(Stored dataset items)

____

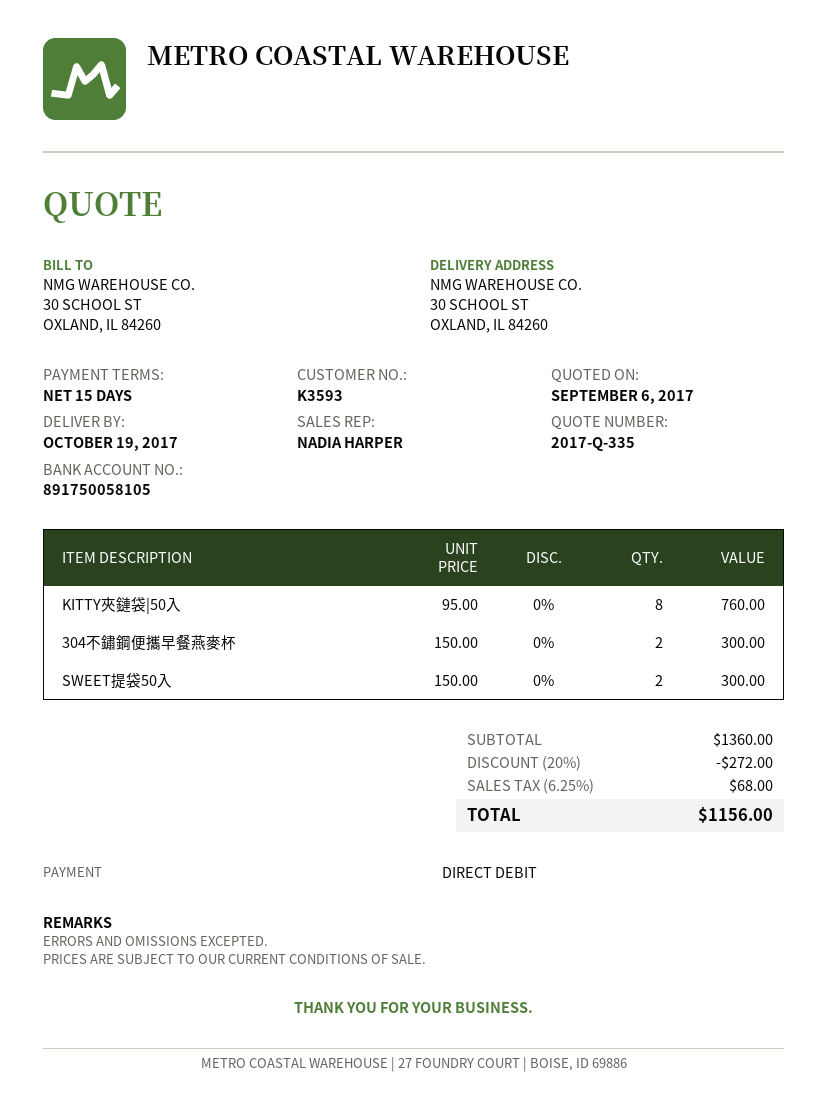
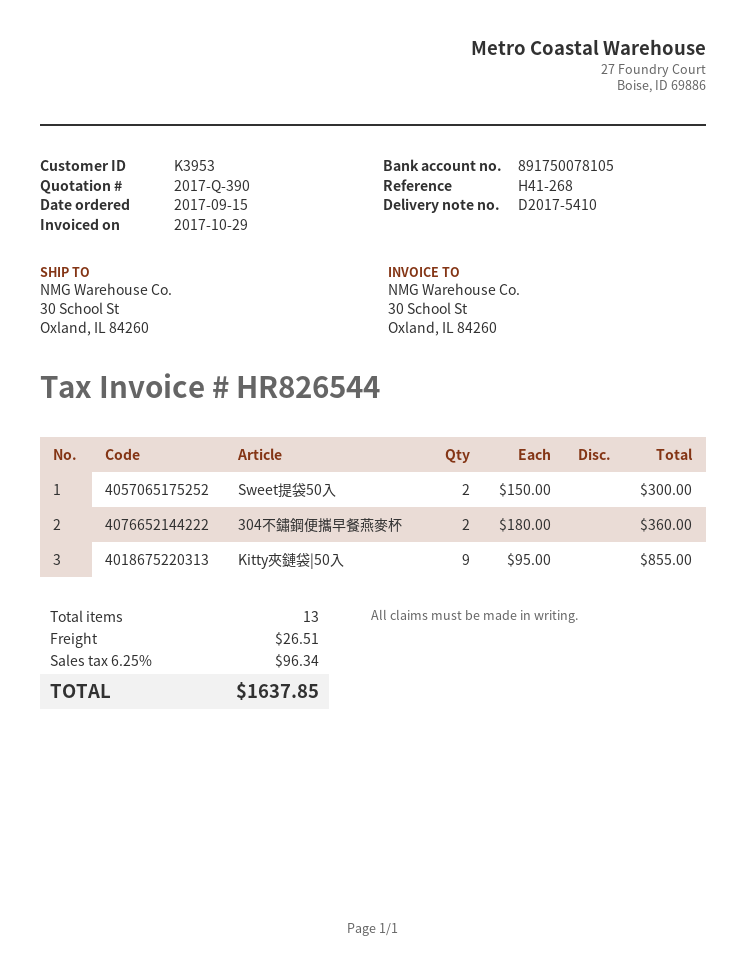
quote number: 2017-Q-335 -> 2017-Q-390
customer number: K3593 -> K3953
bank account: 891750058105 -> 891750078105
KITTY夾鏈袋|50入: 8 x 95.00 = 760.00 -> 9 x 95.00 = 855.00
304不鏽鋼便攜早餐燕麥杯: 2 x 150.00 = 300.00 -> 2 x 180.00 = 360.00
discount: 20% = 272.00 -> none
shipping: none -> 26.51
tax: 6.25% = 68.00 -> 6.25% = 96.34
total: 1156.00 -> 1637.85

____

◆ Work item
The entries above are to be repeated in full, except for their pictures.

◆ Exercise answer
quote number: 2017-Q-335 -> 2017-Q-390
customer number: K3593 -> K3953
bank account: 891750058105 -> 891750078105
KITTY夾鏈袋|50入: 8 x 95.00 = 760.00 -> 9 x 95.00 = 855.00
304不鏽鋼便攜早餐燕麥杯: 2 x 150.00 = 300.00 -> 2 x 180.00 = 360.00
discount: 20% = 272.00 -> none
shipping: none -> 26.51
tax: 6.25% = 68.00 -> 6.25% = 96.34
total: 1156.00 -> 1637.85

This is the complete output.